** WHAT YOU SHOULD DO **
The result should be an exact copy of every record, with no pictures kept.

- Opening Delimiter -

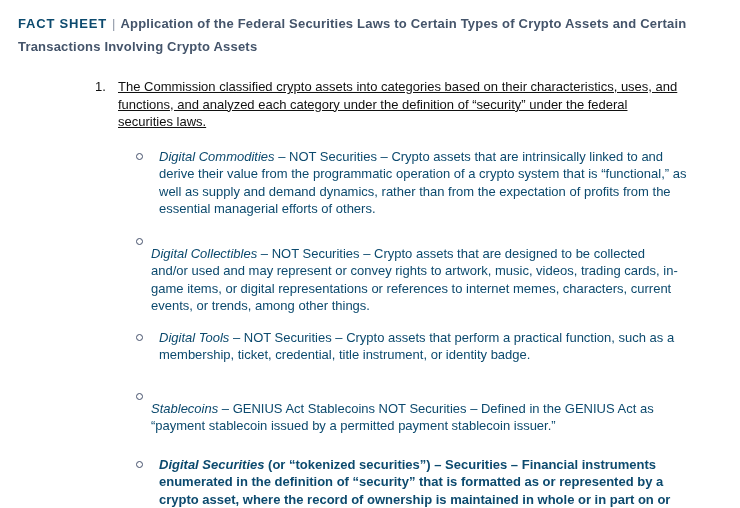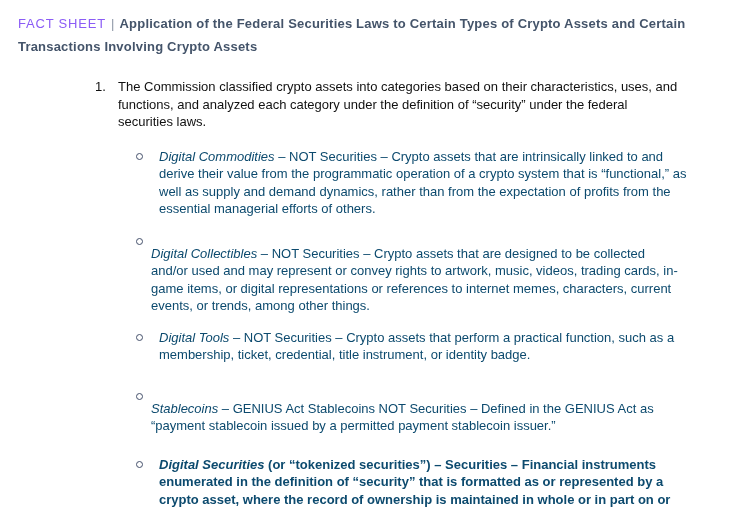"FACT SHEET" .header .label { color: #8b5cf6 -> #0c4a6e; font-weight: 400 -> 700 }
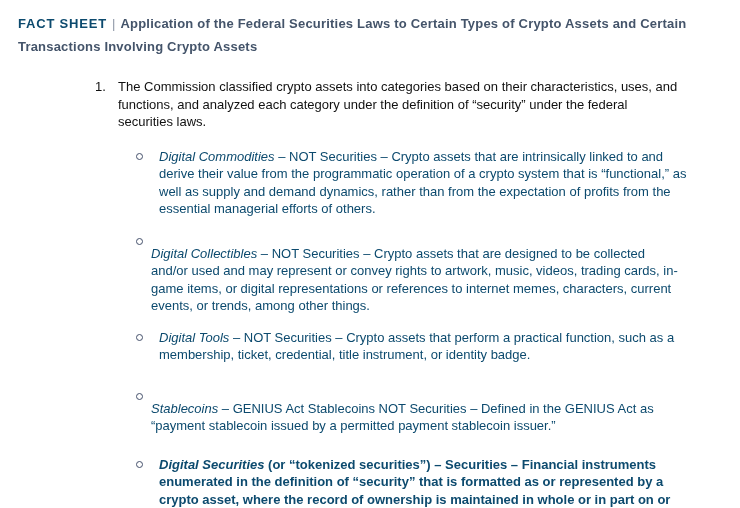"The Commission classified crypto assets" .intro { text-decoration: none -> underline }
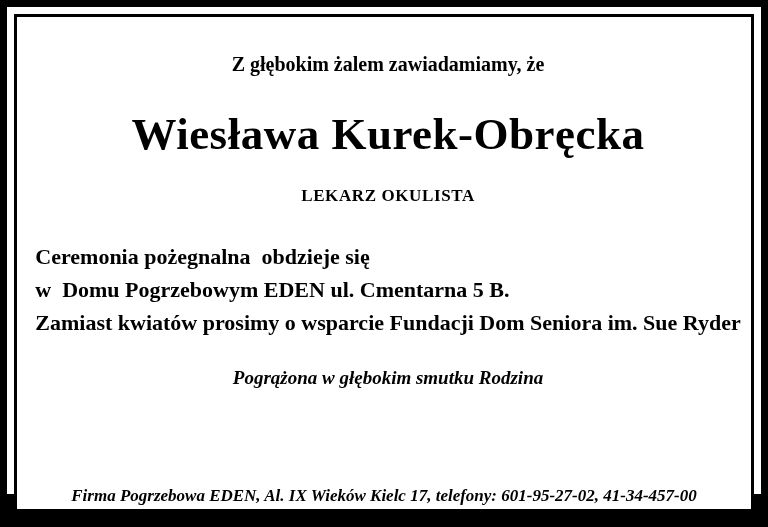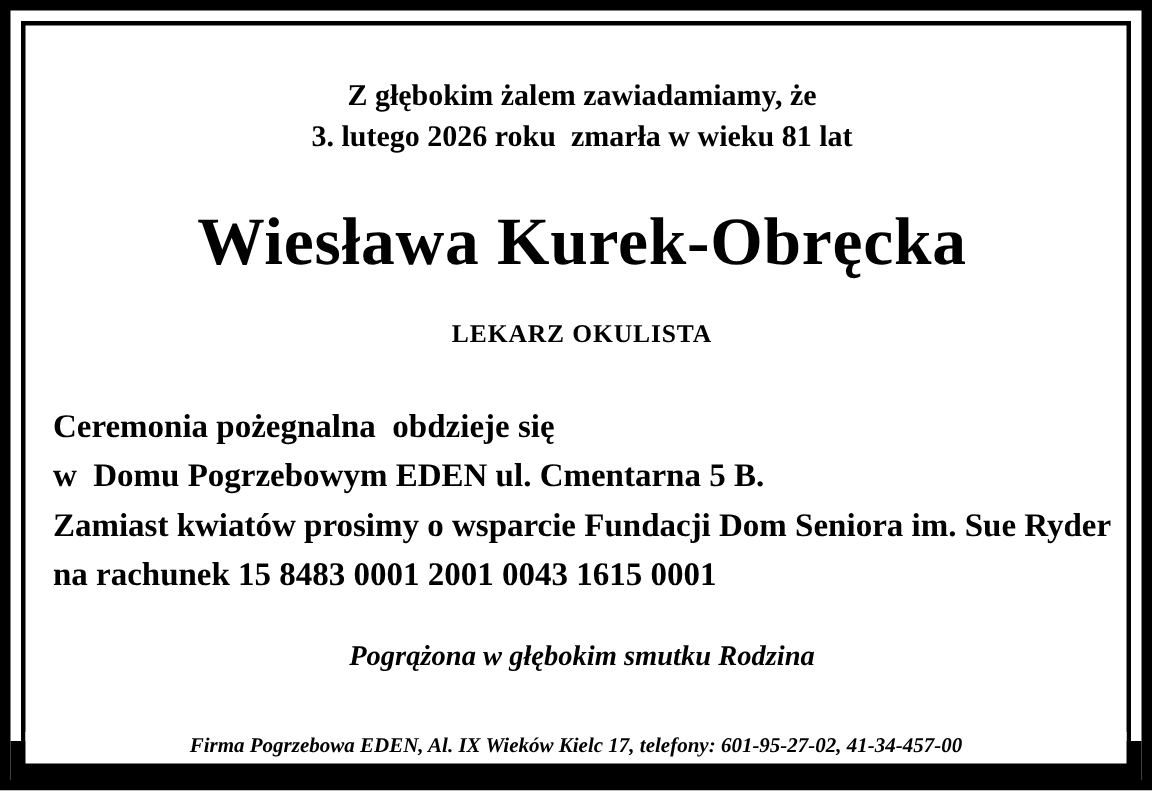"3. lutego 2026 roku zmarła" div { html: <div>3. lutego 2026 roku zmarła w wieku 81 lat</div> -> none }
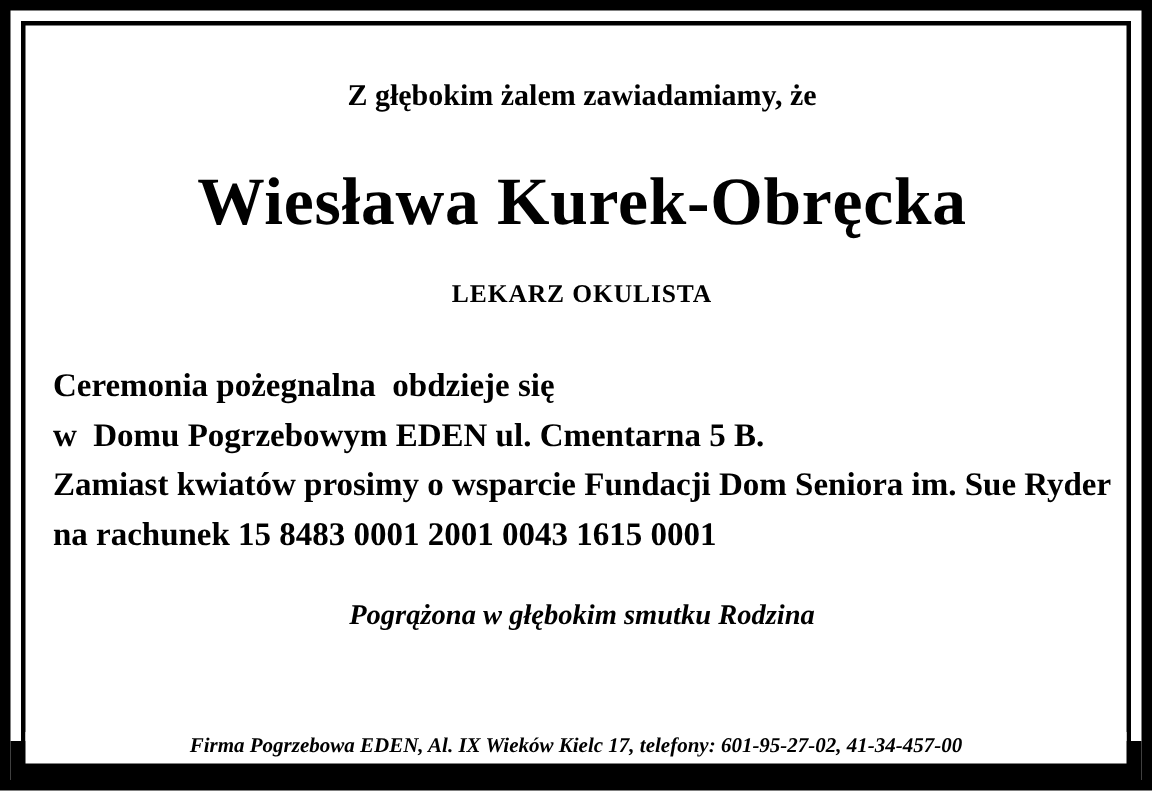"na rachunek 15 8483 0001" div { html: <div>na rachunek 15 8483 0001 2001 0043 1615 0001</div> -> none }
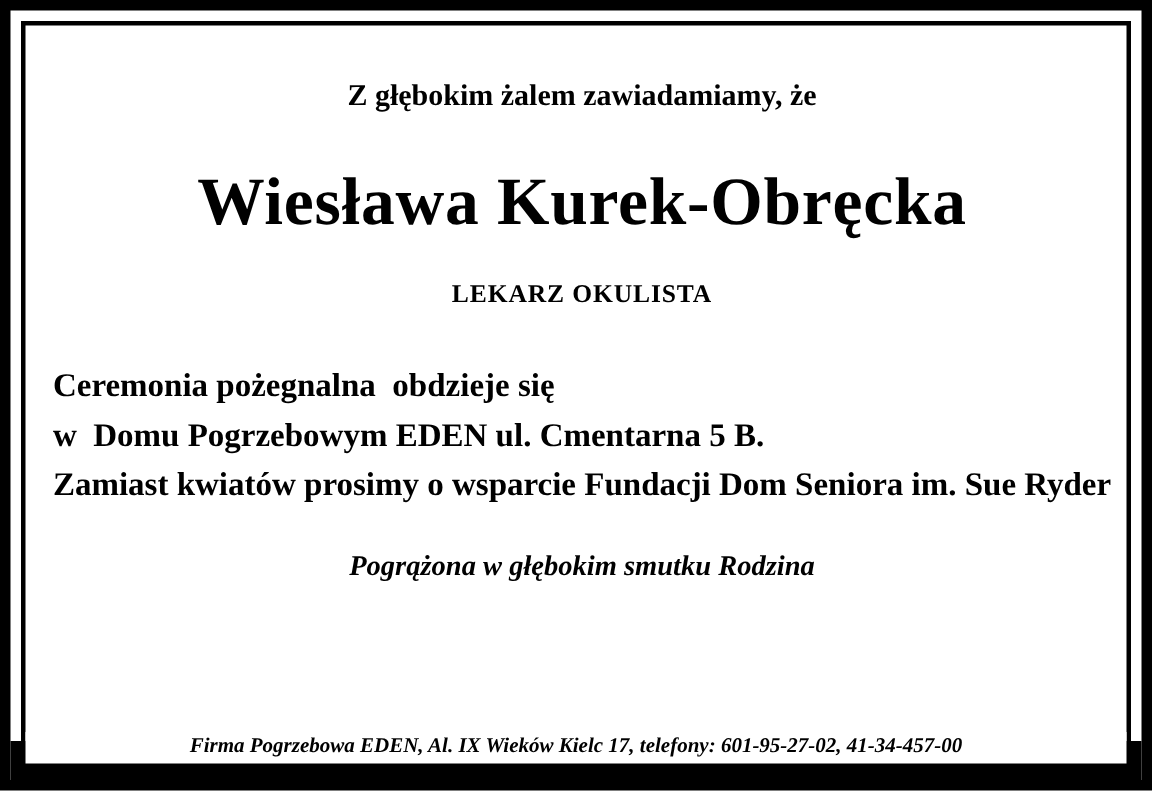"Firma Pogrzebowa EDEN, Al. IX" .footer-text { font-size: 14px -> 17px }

- Closing Delimiter -

** ANSWER SECTION **
"FACT SHEET" .header .label { color: #8b5cf6 -> #0c4a6e; font-weight: 400 -> 700 }
"The Commission classified crypto assets" .intro { text-decoration: none -> underline }
"3. lutego 2026 roku zmarła" div { html: <div>3. lutego 2026 roku zmarła w wieku 81 lat</div> -> none }
"na rachunek 15 8483 0001" div { html: <div>na rachunek 15 8483 0001 2001 0043 1615 0001</div> -> none }
"Firma Pogrzebowa EDEN, Al. IX" .footer-text { font-size: 14px -> 17px }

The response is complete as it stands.